I came forward cautiously, and giving ear as I came, heard some one rattling with dishes, and a little dry, eager cough that came in fits; but there was no sound of speech, and not a dog barked.

The door, as well as I could see it in the dim light, was a great piece of wood all studded with nails; and I lifted my hand with a faint heart under my jacket, and knocked once. Then I stood and waited. The house had fallen into a dead silence; a whole minute passed away, and nothing stirred but the bats overhead. I knocked again, and hearkened again. By this time my ears had grown so accustomed to the quiet, that I could hear the ticking of the clock inside as it slowly counted out the seconds; but whoever was in that house kept deadly still, and must have held his breath.

I was in two minds whether to run away; but anger got the upper hand, and I began instead to rain kicks and buffets on the door, and to shout out aloud for Mr. Balfour. I was in full career, when I heard the cough right overhead, and jumping back and looking up, beheld a man's head in a tall nightcap, and the bell mouth of a blunderbuss, at one of the first-storey windows.

"It's loaded," said a voice.

"I have come here with a letter," I said, "to Mr.
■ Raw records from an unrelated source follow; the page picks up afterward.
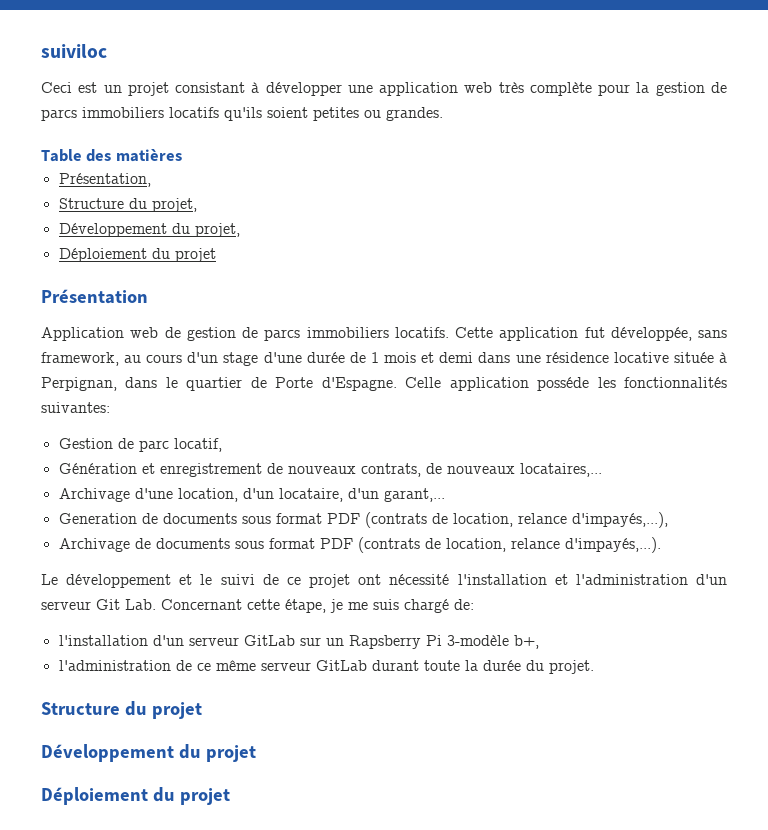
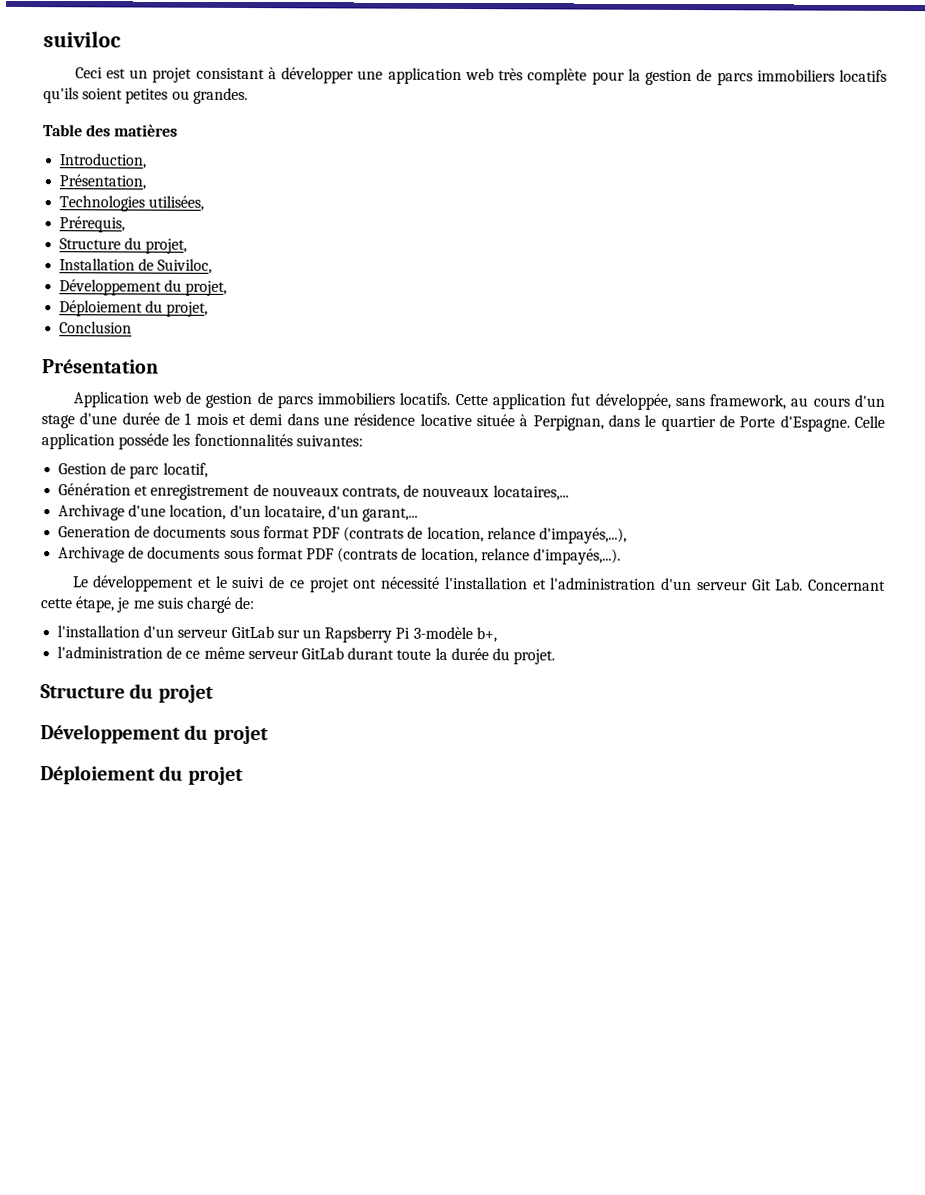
+ Introduction,
+ Technologies utilisées,
+ Prérequis,
+ Installation de Suiviloc,
  Développement du projet,
- Déploiement du projet
+ Déploiement du projet,
+ Conclusion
Ebenezer Balfour of Shaws. Is he here?"

"From whom is it?" asked the man with the blunderbuss.

"That is neither here nor there," said I, for I was growing very wroth.

"Well," was the reply, "ye can put it down upon the doorstep, and be off with ye."

"I will do no such thing," I cried. "I will deliver it into Mr. Balfour's hands, as it was meant I should. It is a letter of introduction."

"A what?" cried the voice, sharply.

I repeated what I had said.

"Who are ye, yourself?" was the next question, after a considerable pause.

"I am not ashamed of my name," said I. "They call me David Balfour."

At that, I made sure the man started, for I heard the blunderbuss rattle on the window-sill; and it was after quite a long pause, and with a curious change of voice, that the next question followed:

"Is your father dead?"

I was so much surprised at this, that I could find no voice to answer, but stood staring.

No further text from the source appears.